- [Task to carry out]:
In the records below, find the line containing "2013-12-20: 7.45 -> 8" and the line containing "2013-12-31: none -> 7.8"; please repeat exactly the lines from one to the other, both included, and nothing more.

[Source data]
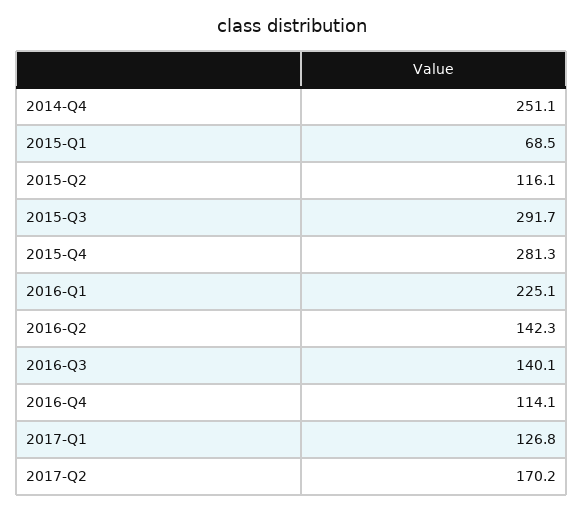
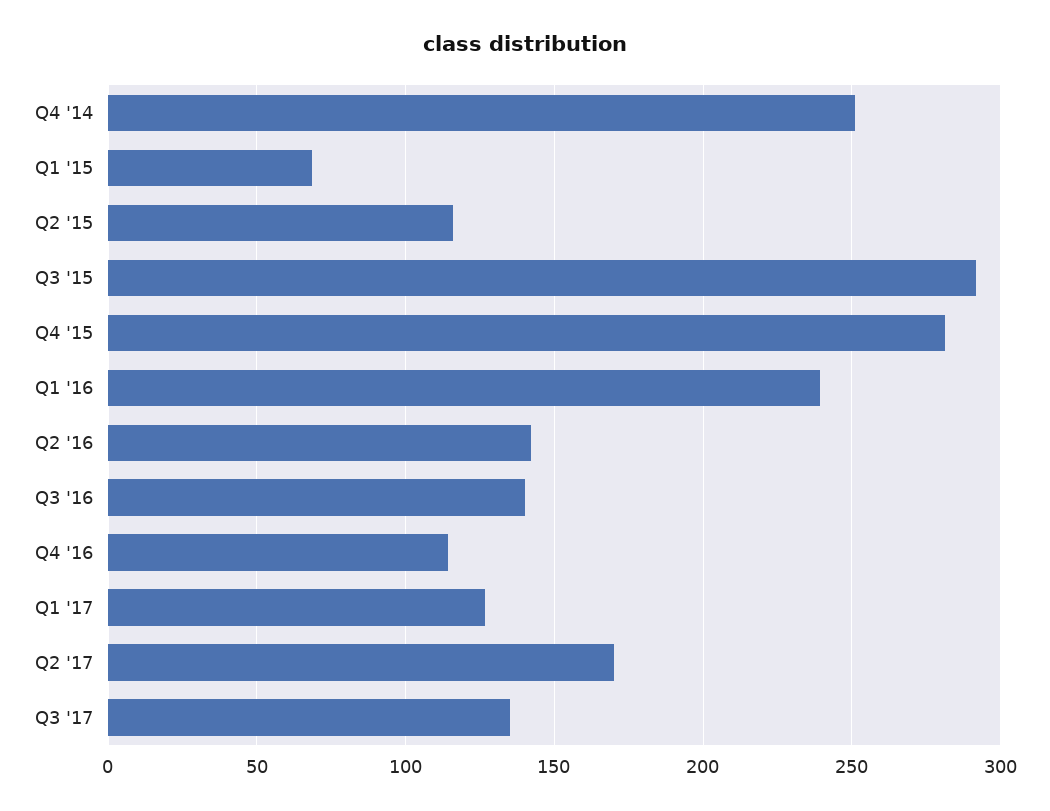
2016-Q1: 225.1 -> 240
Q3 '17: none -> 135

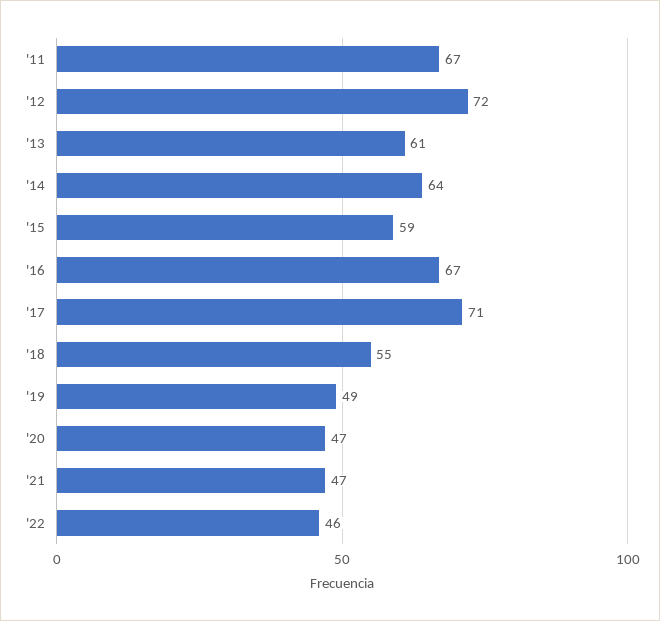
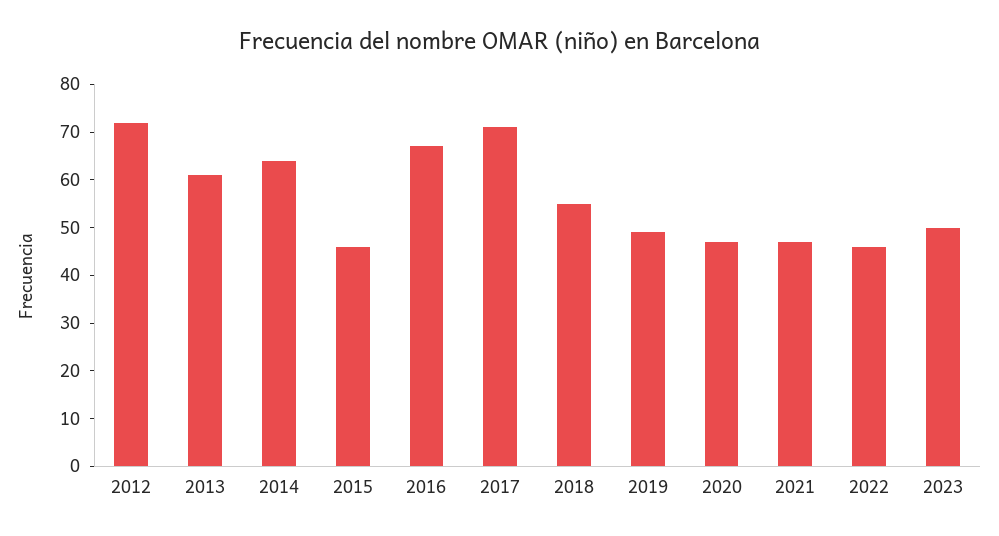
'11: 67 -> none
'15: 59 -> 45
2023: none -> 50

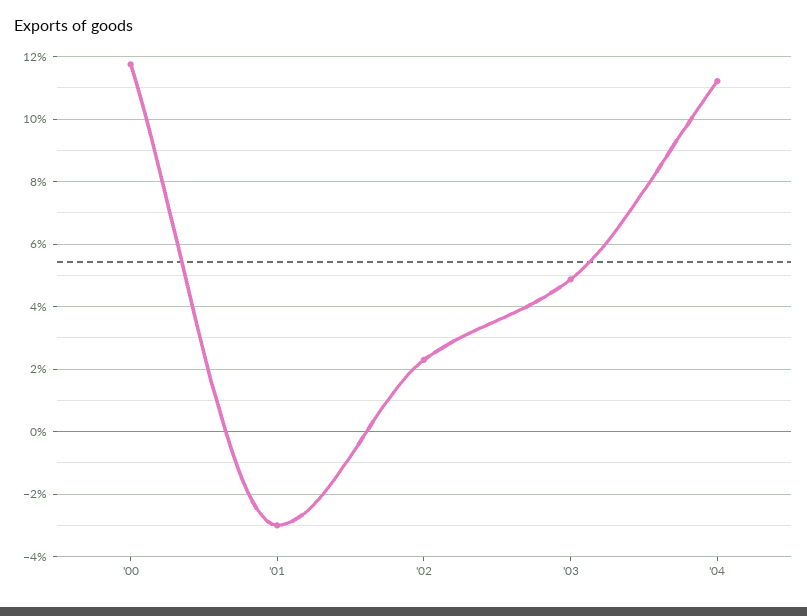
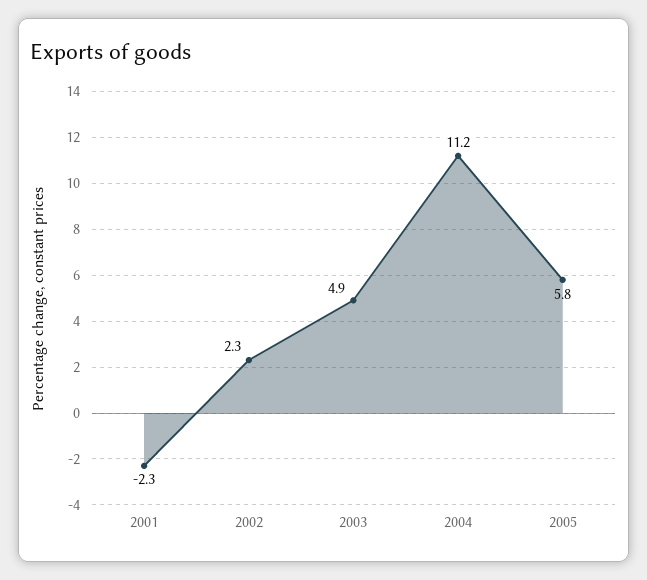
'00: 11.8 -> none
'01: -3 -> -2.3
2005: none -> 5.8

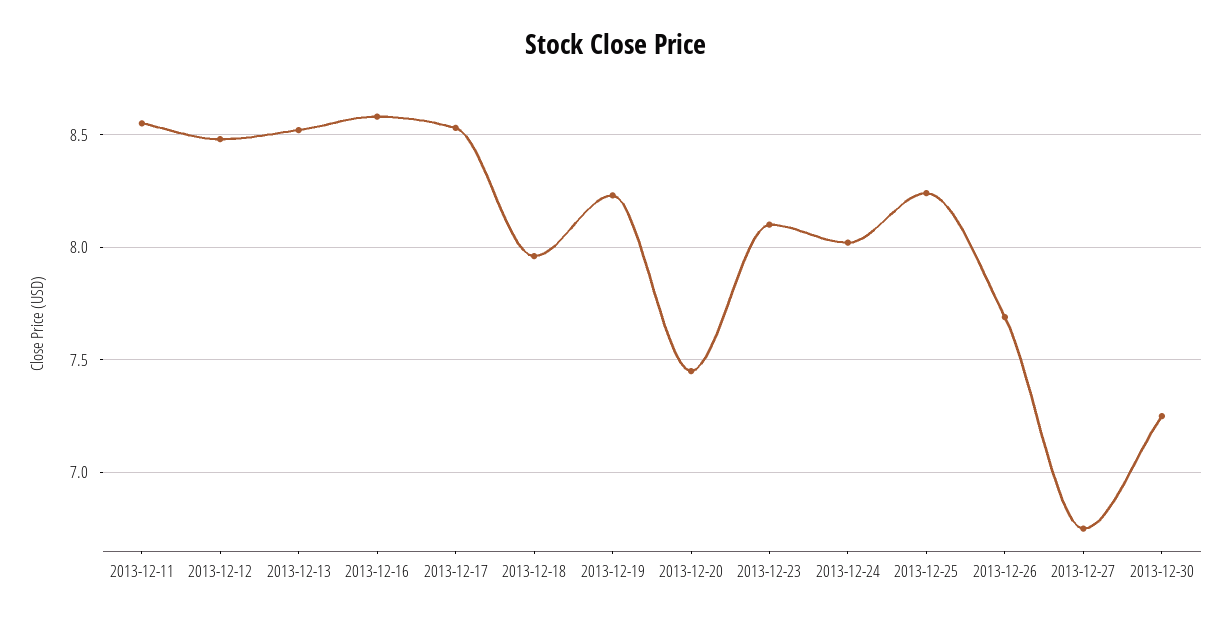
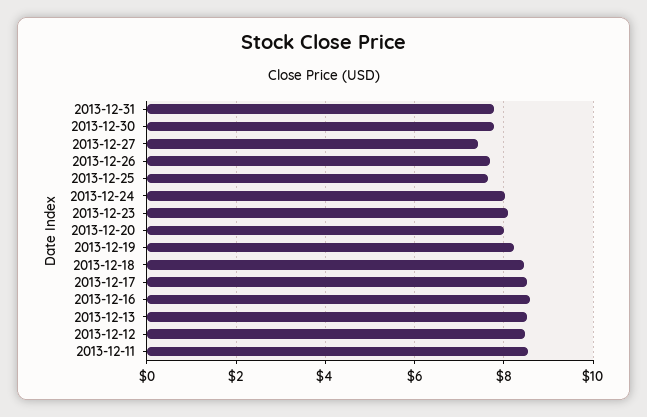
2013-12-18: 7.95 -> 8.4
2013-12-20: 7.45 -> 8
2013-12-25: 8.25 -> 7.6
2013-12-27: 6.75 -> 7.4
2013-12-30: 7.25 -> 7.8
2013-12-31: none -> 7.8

* * *

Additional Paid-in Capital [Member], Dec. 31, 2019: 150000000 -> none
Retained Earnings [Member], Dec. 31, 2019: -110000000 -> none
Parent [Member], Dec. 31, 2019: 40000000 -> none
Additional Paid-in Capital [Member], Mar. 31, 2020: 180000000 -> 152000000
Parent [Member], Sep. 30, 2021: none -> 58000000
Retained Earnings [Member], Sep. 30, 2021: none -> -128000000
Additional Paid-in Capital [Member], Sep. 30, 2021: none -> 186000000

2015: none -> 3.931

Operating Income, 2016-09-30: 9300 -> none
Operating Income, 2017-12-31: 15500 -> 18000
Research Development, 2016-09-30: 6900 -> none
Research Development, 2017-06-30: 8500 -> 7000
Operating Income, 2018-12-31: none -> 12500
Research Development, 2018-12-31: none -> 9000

- [Exercise output]:
2013-12-20: 7.45 -> 8
2013-12-25: 8.25 -> 7.6
2013-12-27: 6.75 -> 7.4
2013-12-30: 7.25 -> 7.8
2013-12-31: none -> 7.8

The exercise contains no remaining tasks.